Edit difference data —
┄┄┄┄┄┄┄┄┄┄
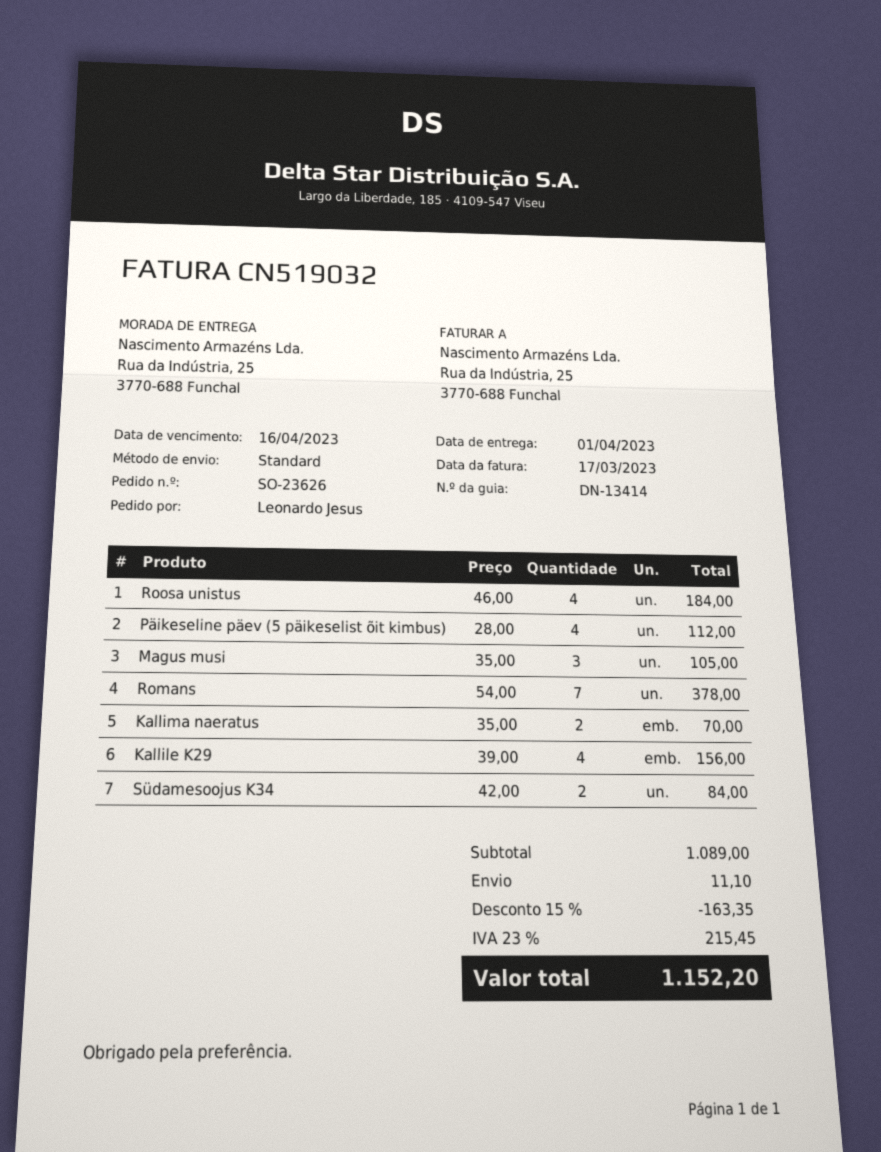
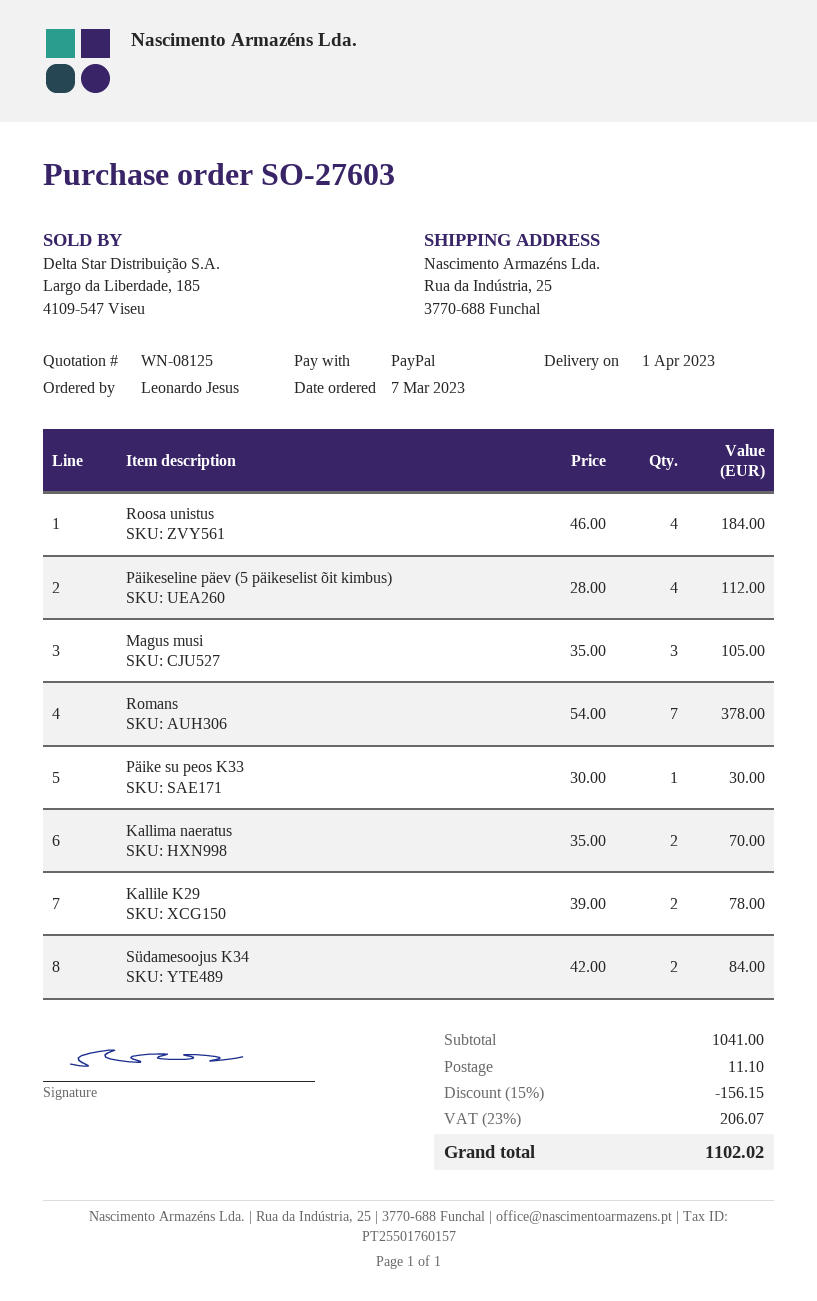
order number: SO-23626 -> SO-27603
Kallile K29: 4 x 39.00 = 156.00 -> 2 x 39.00 = 78.00
Päike su peos K33: none -> 1 x 30.00 = 30.00
subtotal: 1089.00 -> 1041.00
discount: 15% = 163.35 -> 15% = 156.15
tax: 23% = 215.45 -> 23% = 206.07
total: 1152.20 -> 1102.02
┄┄┄┄┄┄┄┄┄┄
YOUR INSTRUCTIONS —
In the records above, return only the line that contains "subtotal: 1089.00 -> 1041.00" and every line after it through the last, exactly as they appear.

RESULT OF THE EXERCISE —
subtotal: 1089.00 -> 1041.00
discount: 15% = 163.35 -> 15% = 156.15
tax: 23% = 215.45 -> 23% = 206.07
total: 1152.20 -> 1102.02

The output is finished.